Could you copy out every line of the data where the word "title" occurs?

• **DATA EXTRACT**
- - -
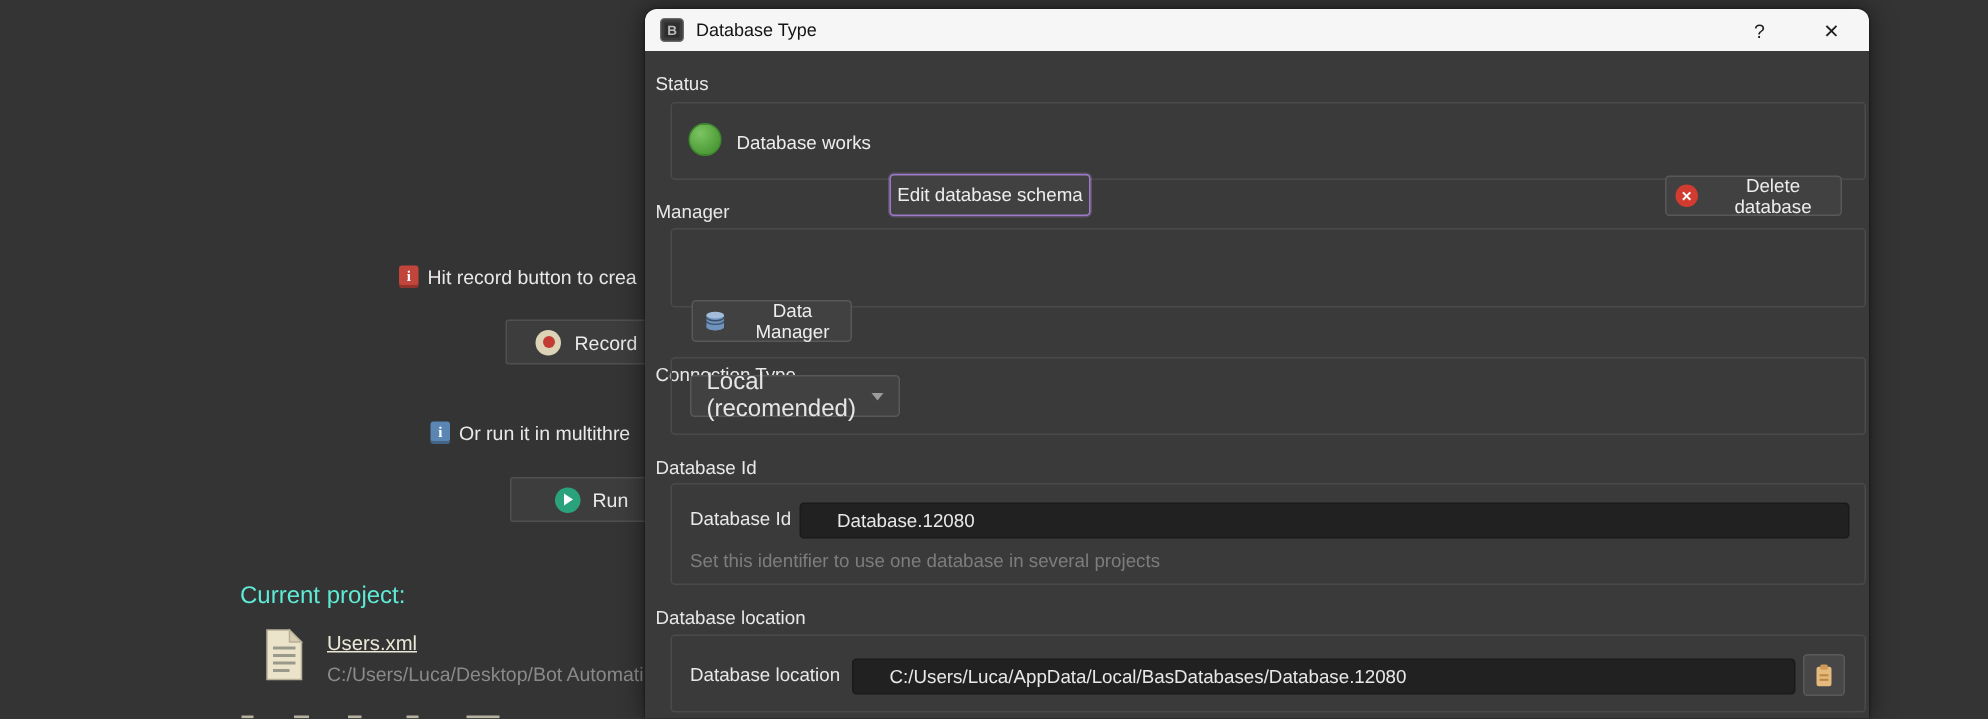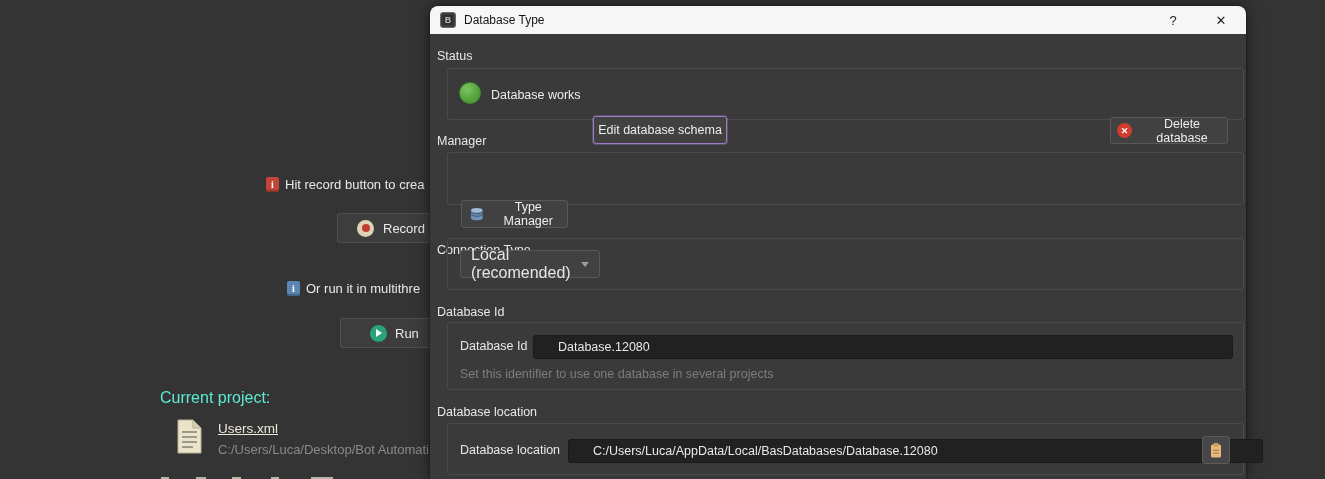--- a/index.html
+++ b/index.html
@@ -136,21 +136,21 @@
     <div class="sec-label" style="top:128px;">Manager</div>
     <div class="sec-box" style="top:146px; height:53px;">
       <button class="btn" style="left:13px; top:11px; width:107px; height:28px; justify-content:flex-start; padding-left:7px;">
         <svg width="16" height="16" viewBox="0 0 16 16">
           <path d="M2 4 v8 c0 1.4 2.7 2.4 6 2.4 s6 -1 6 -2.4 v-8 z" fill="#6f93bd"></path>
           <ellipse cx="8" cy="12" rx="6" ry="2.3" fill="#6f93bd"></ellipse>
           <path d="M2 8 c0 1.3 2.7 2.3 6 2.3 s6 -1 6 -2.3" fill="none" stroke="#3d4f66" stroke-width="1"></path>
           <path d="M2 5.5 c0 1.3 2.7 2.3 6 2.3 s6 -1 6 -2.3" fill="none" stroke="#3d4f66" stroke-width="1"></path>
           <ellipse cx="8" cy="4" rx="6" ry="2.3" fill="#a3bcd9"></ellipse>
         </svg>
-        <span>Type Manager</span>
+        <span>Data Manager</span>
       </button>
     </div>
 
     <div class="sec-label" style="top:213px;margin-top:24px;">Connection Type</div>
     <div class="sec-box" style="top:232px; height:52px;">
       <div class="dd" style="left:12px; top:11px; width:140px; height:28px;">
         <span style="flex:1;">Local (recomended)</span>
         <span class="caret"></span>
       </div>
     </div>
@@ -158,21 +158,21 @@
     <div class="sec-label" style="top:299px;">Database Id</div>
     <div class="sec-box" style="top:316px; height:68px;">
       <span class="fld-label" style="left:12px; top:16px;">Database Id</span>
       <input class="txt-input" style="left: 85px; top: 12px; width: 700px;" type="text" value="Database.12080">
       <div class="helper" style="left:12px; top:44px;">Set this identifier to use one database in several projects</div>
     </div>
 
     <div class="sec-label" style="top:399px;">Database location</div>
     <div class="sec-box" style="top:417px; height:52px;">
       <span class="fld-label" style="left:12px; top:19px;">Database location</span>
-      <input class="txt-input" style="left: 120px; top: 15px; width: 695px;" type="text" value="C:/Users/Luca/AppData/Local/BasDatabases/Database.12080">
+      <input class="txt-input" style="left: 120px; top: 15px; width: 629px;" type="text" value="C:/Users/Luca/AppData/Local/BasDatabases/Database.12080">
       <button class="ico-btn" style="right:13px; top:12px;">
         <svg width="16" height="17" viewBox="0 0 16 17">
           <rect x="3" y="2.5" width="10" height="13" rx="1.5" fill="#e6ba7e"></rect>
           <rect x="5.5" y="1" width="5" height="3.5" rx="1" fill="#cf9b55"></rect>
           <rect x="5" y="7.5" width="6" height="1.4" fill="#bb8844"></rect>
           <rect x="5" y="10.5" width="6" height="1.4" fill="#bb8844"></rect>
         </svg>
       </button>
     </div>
- - -
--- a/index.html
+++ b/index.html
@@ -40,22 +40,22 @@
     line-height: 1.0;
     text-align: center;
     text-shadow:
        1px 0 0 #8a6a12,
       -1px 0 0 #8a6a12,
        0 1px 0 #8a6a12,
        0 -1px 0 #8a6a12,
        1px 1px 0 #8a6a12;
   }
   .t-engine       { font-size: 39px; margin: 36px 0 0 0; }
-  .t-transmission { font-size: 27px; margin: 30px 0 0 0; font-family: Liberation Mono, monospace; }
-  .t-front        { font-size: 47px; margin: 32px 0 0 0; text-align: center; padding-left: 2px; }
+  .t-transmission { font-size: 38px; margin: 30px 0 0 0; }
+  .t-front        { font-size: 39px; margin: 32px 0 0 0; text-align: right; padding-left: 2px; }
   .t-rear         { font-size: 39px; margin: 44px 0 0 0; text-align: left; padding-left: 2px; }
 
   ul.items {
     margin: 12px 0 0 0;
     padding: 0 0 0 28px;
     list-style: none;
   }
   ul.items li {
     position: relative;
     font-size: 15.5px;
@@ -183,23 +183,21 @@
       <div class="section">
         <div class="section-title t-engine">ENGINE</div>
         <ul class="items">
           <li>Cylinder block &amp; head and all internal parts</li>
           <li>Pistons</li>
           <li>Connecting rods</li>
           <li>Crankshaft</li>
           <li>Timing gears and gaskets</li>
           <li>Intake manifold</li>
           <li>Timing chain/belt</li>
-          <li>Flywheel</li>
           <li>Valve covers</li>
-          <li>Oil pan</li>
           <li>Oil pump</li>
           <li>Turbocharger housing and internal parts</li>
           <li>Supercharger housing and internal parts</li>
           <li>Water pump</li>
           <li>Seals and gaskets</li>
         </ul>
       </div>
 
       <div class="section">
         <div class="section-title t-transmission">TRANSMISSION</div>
- - -
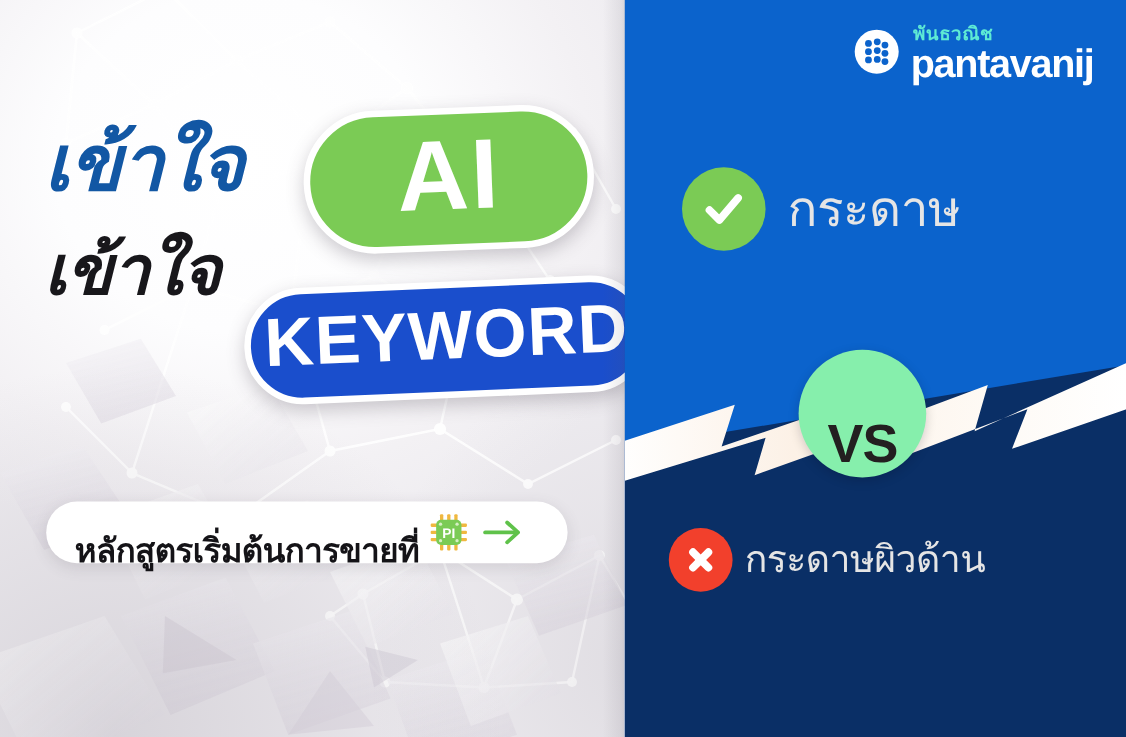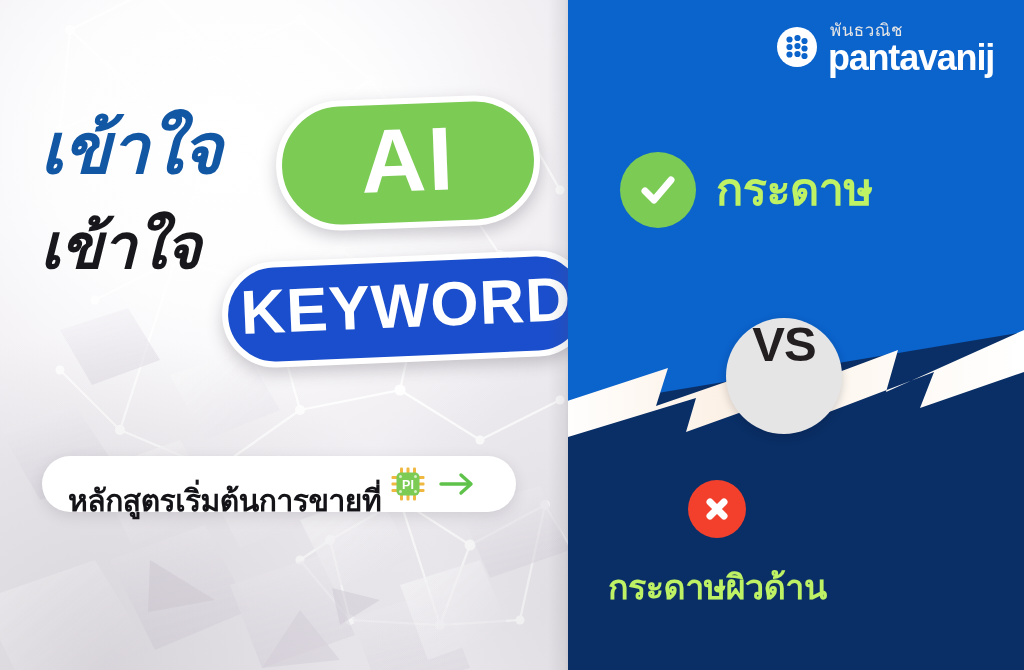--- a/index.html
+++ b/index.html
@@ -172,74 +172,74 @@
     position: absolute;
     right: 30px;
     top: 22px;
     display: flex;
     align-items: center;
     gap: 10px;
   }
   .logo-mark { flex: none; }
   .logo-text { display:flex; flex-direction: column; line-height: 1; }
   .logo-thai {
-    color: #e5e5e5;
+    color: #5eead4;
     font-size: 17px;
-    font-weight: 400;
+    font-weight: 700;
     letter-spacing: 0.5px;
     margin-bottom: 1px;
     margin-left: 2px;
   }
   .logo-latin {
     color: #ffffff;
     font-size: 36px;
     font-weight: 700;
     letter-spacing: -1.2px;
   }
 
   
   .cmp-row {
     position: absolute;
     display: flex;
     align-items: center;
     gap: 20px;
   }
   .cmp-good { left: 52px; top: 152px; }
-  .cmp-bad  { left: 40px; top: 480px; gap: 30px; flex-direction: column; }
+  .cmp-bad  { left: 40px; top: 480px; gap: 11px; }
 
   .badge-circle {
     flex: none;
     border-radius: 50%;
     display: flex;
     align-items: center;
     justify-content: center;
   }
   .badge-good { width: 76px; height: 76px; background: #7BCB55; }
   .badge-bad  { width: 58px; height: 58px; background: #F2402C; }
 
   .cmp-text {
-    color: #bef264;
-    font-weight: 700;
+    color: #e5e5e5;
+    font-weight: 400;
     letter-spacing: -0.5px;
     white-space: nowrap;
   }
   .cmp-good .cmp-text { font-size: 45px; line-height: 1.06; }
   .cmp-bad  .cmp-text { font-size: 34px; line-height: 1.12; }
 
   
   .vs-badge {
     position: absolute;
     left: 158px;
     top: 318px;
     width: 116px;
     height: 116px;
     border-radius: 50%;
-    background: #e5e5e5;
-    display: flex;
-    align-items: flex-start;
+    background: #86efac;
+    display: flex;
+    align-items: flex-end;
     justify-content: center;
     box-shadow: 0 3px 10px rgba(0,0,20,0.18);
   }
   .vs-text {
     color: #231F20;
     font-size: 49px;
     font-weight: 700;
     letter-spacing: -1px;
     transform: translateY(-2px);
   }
- - -
• **PROBLEM SOLUTION**
         <div class="section-title t-engine">ENGINE</div>
         <div class="section-title t-transmission">TRANSMISSION</div>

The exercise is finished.